WHAT IS NEEDED: Copy the entries word for word. Keep the pictures out.

Content revision data
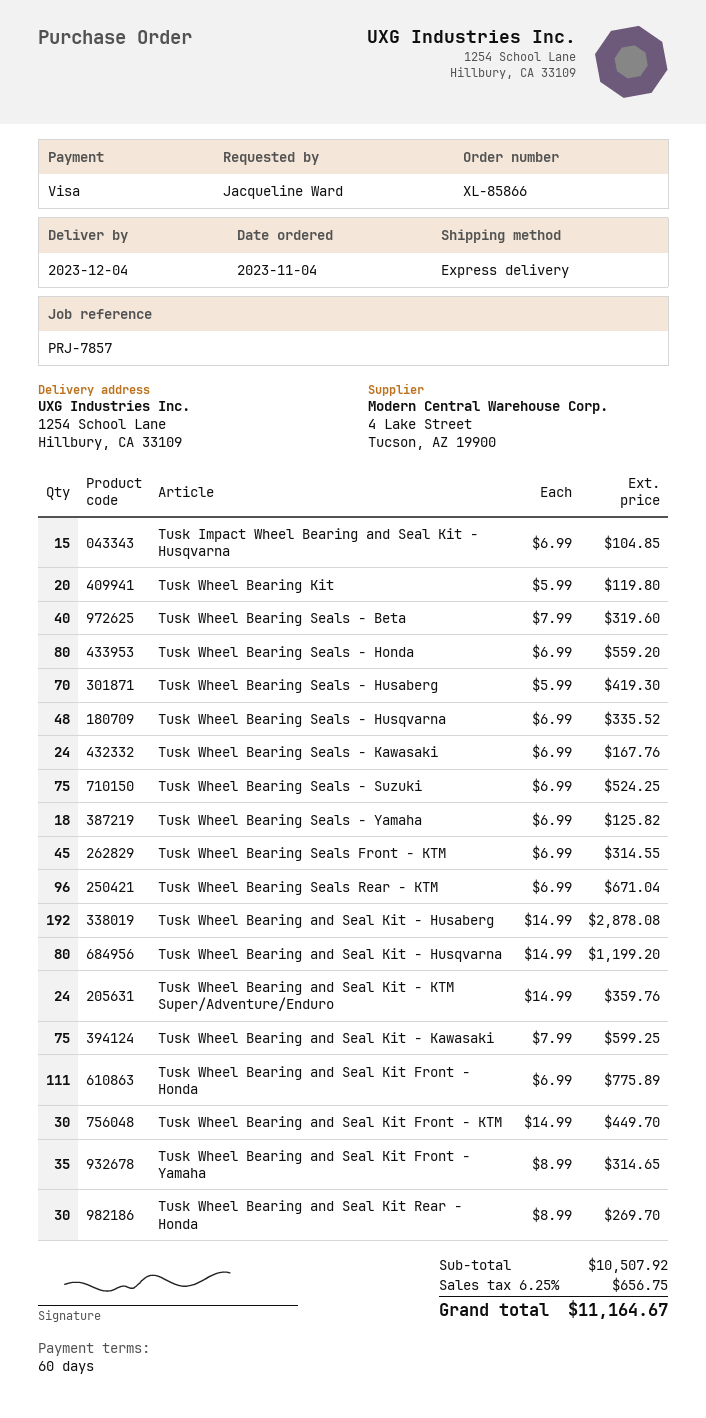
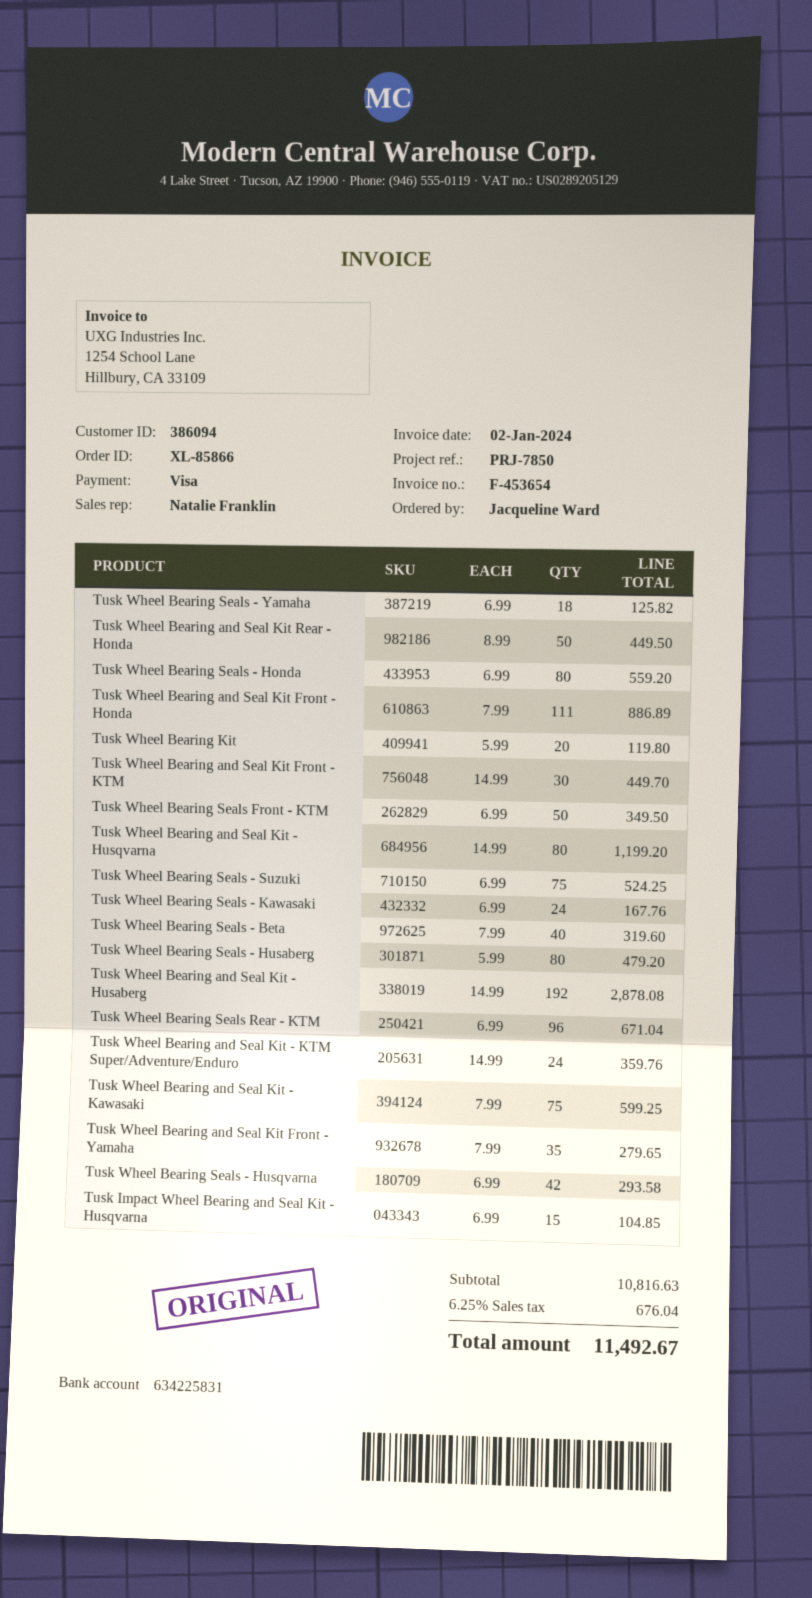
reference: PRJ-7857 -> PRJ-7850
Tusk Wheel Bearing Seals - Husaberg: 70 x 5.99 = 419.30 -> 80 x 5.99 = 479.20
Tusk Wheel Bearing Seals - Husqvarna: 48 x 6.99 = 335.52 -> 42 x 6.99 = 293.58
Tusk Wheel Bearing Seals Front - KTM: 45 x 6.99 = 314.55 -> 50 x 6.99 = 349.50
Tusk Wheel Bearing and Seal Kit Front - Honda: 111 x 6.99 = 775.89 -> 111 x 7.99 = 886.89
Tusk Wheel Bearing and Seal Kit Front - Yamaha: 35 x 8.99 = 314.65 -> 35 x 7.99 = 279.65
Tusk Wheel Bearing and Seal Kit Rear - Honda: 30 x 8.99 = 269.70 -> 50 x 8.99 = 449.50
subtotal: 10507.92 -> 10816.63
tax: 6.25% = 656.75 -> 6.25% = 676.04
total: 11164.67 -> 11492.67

ANSWER BOX:
reference: PRJ-7857 -> PRJ-7850
Tusk Wheel Bearing Seals - Husaberg: 70 x 5.99 = 419.30 -> 80 x 5.99 = 479.20
Tusk Wheel Bearing Seals - Husqvarna: 48 x 6.99 = 335.52 -> 42 x 6.99 = 293.58
Tusk Wheel Bearing Seals Front - KTM: 45 x 6.99 = 314.55 -> 50 x 6.99 = 349.50
Tusk Wheel Bearing and Seal Kit Front - Honda: 111 x 6.99 = 775.89 -> 111 x 7.99 = 886.89
Tusk Wheel Bearing and Seal Kit Front - Yamaha: 35 x 8.99 = 314.65 -> 35 x 7.99 = 279.65
Tusk Wheel Bearing and Seal Kit Rear - Honda: 30 x 8.99 = 269.70 -> 50 x 8.99 = 449.50
subtotal: 10507.92 -> 10816.63
tax: 6.25% = 656.75 -> 6.25% = 676.04
total: 11164.67 -> 11492.67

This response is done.